# Aim of the exercise:
Retype the entries below word for word, leaving out every picture.

# Source records:
>>
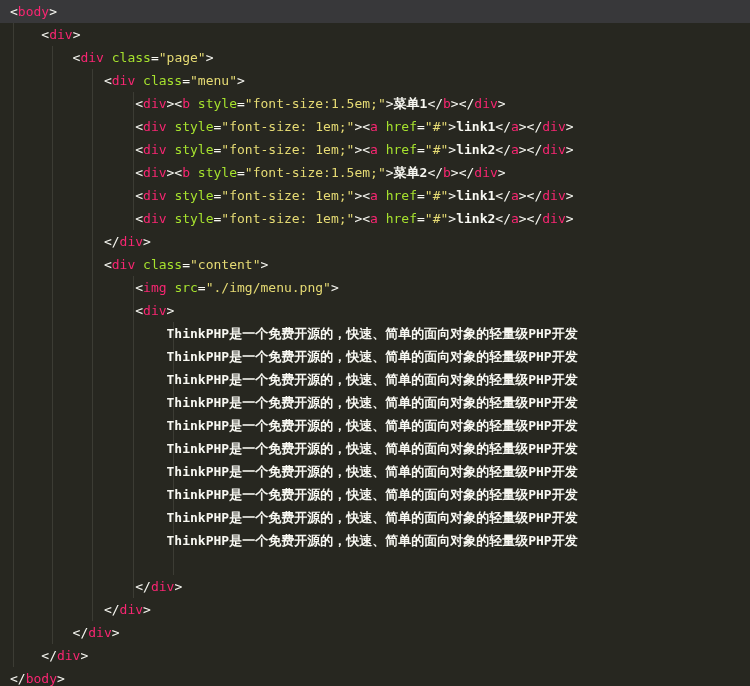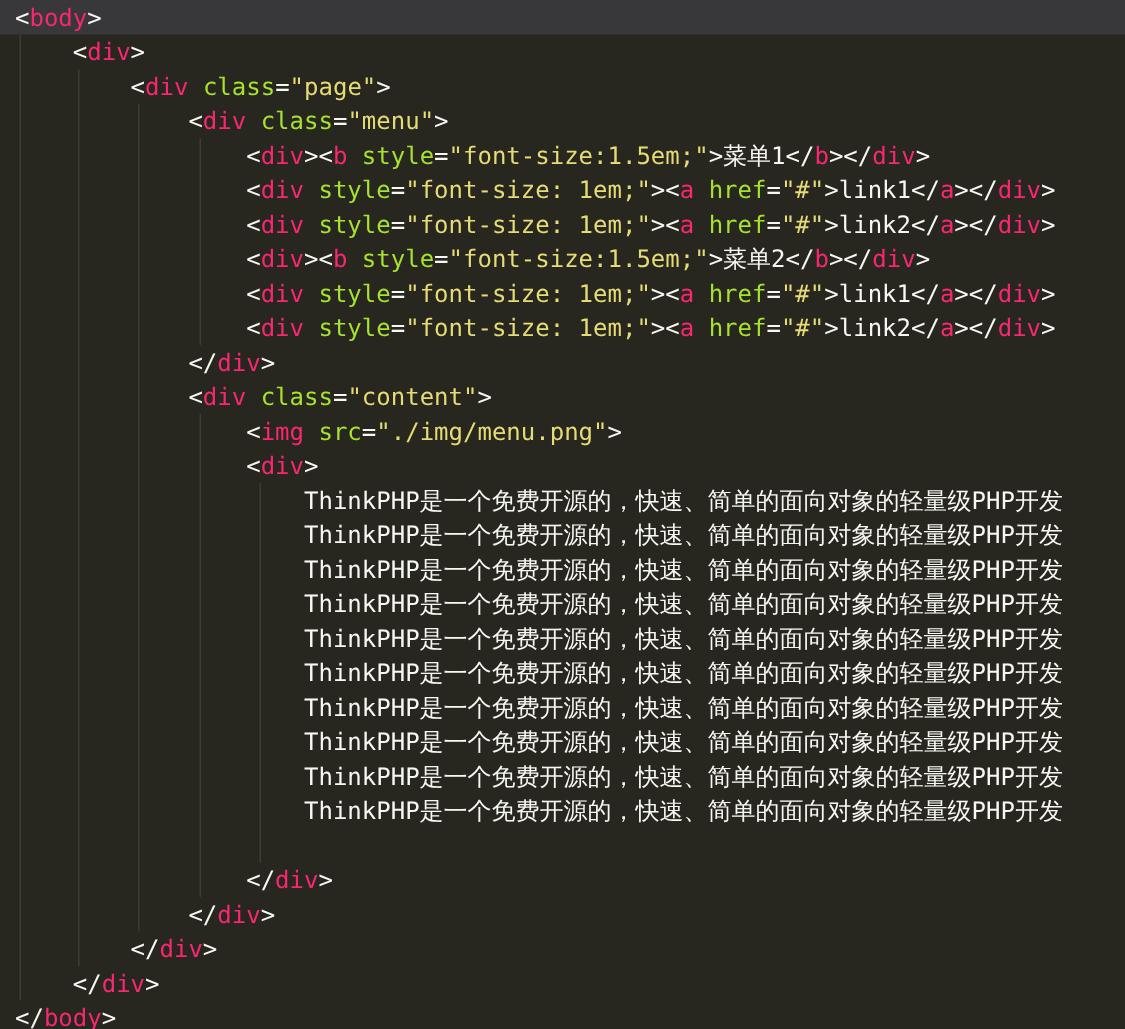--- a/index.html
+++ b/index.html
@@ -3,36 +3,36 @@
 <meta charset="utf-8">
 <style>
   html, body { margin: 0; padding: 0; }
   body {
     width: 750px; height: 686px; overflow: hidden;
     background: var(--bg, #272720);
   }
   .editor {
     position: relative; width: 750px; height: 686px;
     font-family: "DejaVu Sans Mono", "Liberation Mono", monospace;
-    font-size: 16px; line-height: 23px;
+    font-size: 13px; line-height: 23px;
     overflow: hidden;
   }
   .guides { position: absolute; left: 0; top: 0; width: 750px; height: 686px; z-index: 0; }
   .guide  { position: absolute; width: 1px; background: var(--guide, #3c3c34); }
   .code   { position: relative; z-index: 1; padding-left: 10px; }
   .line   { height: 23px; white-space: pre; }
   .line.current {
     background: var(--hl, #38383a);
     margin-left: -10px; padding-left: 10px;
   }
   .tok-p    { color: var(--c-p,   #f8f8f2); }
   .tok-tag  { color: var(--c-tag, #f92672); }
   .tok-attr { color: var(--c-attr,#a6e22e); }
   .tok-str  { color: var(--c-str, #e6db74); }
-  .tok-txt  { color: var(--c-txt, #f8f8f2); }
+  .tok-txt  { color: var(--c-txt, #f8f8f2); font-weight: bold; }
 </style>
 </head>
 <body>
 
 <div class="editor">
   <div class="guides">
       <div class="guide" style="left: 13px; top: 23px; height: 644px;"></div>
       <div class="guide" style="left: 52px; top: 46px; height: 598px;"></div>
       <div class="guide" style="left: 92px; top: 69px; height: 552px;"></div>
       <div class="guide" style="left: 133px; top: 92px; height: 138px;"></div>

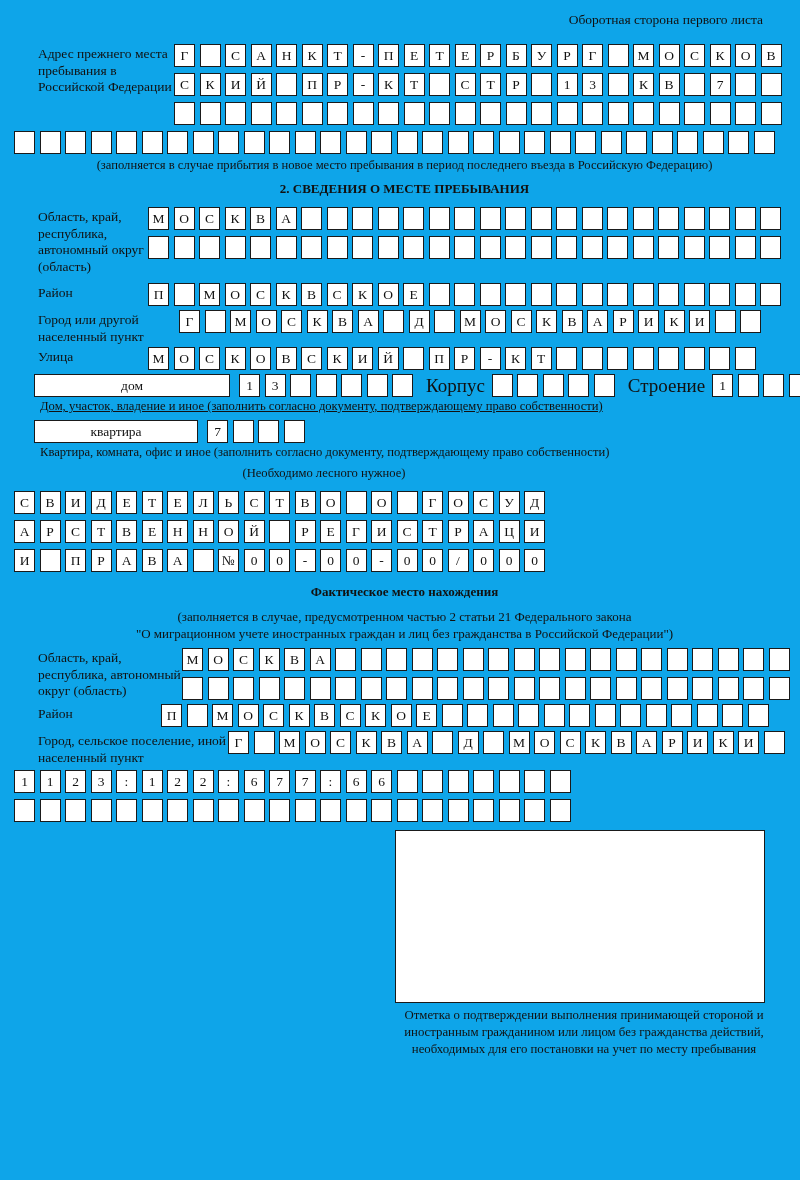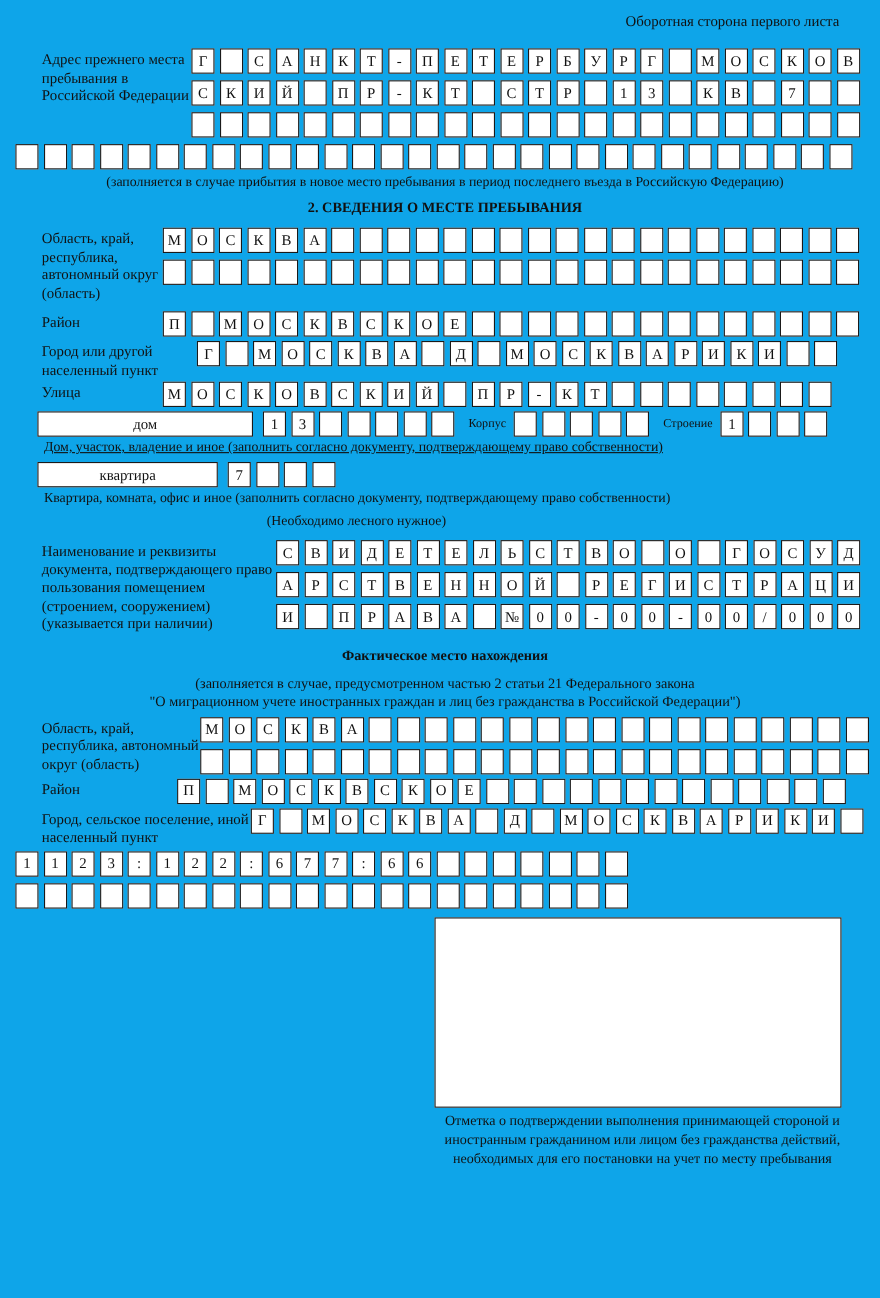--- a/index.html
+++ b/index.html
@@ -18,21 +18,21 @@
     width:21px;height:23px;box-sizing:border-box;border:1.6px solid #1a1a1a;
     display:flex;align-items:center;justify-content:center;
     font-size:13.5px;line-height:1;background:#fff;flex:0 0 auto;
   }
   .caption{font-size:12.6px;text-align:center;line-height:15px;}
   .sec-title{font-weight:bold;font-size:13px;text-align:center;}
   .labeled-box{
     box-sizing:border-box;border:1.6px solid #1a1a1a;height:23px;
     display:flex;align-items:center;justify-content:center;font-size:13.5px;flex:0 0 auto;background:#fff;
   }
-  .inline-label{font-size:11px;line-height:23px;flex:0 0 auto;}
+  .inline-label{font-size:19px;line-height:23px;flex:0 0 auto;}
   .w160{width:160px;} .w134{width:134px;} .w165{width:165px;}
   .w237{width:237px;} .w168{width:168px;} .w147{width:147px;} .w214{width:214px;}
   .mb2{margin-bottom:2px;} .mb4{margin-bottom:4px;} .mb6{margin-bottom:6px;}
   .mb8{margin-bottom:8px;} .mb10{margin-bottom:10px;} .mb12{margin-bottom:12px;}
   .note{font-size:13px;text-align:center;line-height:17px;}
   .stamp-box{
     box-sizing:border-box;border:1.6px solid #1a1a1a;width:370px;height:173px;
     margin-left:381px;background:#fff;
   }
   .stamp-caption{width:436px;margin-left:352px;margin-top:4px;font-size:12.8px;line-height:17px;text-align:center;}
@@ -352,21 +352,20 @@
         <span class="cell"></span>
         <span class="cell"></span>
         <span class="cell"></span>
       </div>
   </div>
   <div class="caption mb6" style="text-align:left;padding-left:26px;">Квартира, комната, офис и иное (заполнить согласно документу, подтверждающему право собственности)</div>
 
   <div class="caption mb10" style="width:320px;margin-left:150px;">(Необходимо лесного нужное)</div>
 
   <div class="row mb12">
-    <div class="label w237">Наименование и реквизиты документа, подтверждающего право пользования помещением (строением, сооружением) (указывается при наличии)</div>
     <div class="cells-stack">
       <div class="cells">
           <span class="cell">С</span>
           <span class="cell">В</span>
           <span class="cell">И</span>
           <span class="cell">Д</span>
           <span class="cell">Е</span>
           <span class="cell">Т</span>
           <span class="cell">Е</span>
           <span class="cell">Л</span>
<<
# Solution for this problem:
--- a/index.html
+++ b/index.html
@@ -3,36 +3,36 @@
 <meta charset="utf-8">
 <style>
   html, body { margin: 0; padding: 0; }
   body {
     width: 750px; height: 686px; overflow: hidden;
     background: var(--bg, #272720);
   }
   .editor {
     position: relative; width: 750px; height: 686px;
     font-family: "DejaVu Sans Mono", "Liberation Mono", monospace;
-    font-size: 16px; line-height: 23px;
+    font-size: 13px; line-height: 23px;
     overflow: hidden;
   }
   .guides { position: absolute; left: 0; top: 0; width: 750px; height: 686px; z-index: 0; }
   .guide  { position: absolute; width: 1px; background: var(--guide, #3c3c34); }
   .code   { position: relative; z-index: 1; padding-left: 10px; }
   .line   { height: 23px; white-space: pre; }
   .line.current {
     background: var(--hl, #38383a);
     margin-left: -10px; padding-left: 10px;
   }
   .tok-p    { color: var(--c-p,   #f8f8f2); }
   .tok-tag  { color: var(--c-tag, #f92672); }
   .tok-attr { color: var(--c-attr,#a6e22e); }
   .tok-str  { color: var(--c-str, #e6db74); }
-  .tok-txt  { color: var(--c-txt, #f8f8f2); }
+  .tok-txt  { color: var(--c-txt, #f8f8f2); font-weight: bold; }
 </style>
 </head>
 <body>
 
 <div class="editor">
   <div class="guides">
       <div class="guide" style="left: 13px; top: 23px; height: 644px;"></div>
       <div class="guide" style="left: 52px; top: 46px; height: 598px;"></div>
       <div class="guide" style="left: 92px; top: 69px; height: 552px;"></div>
       <div class="guide" style="left: 133px; top: 92px; height: 138px;"></div>

--- a/index.html
+++ b/index.html
@@ -18,21 +18,21 @@
     width:21px;height:23px;box-sizing:border-box;border:1.6px solid #1a1a1a;
     display:flex;align-items:center;justify-content:center;
     font-size:13.5px;line-height:1;background:#fff;flex:0 0 auto;
   }
   .caption{font-size:12.6px;text-align:center;line-height:15px;}
   .sec-title{font-weight:bold;font-size:13px;text-align:center;}
   .labeled-box{
     box-sizing:border-box;border:1.6px solid #1a1a1a;height:23px;
     display:flex;align-items:center;justify-content:center;font-size:13.5px;flex:0 0 auto;background:#fff;
   }
-  .inline-label{font-size:11px;line-height:23px;flex:0 0 auto;}
+  .inline-label{font-size:19px;line-height:23px;flex:0 0 auto;}
   .w160{width:160px;} .w134{width:134px;} .w165{width:165px;}
   .w237{width:237px;} .w168{width:168px;} .w147{width:147px;} .w214{width:214px;}
   .mb2{margin-bottom:2px;} .mb4{margin-bottom:4px;} .mb6{margin-bottom:6px;}
   .mb8{margin-bottom:8px;} .mb10{margin-bottom:10px;} .mb12{margin-bottom:12px;}
   .note{font-size:13px;text-align:center;line-height:17px;}
   .stamp-box{
     box-sizing:border-box;border:1.6px solid #1a1a1a;width:370px;height:173px;
     margin-left:381px;background:#fff;
   }
   .stamp-caption{width:436px;margin-left:352px;margin-top:4px;font-size:12.8px;line-height:17px;text-align:center;}
@@ -352,21 +352,20 @@
         <span class="cell"></span>
         <span class="cell"></span>
         <span class="cell"></span>
       </div>
   </div>
   <div class="caption mb6" style="text-align:left;padding-left:26px;">Квартира, комната, офис и иное (заполнить согласно документу, подтверждающему право собственности)</div>
 
   <div class="caption mb10" style="width:320px;margin-left:150px;">(Необходимо лесного нужное)</div>
 
   <div class="row mb12">
-    <div class="label w237">Наименование и реквизиты документа, подтверждающего право пользования помещением (строением, сооружением) (указывается при наличии)</div>
     <div class="cells-stack">
       <div class="cells">
           <span class="cell">С</span>
           <span class="cell">В</span>
           <span class="cell">И</span>
           <span class="cell">Д</span>
           <span class="cell">Е</span>
           <span class="cell">Т</span>
           <span class="cell">Е</span>
           <span class="cell">Л</span>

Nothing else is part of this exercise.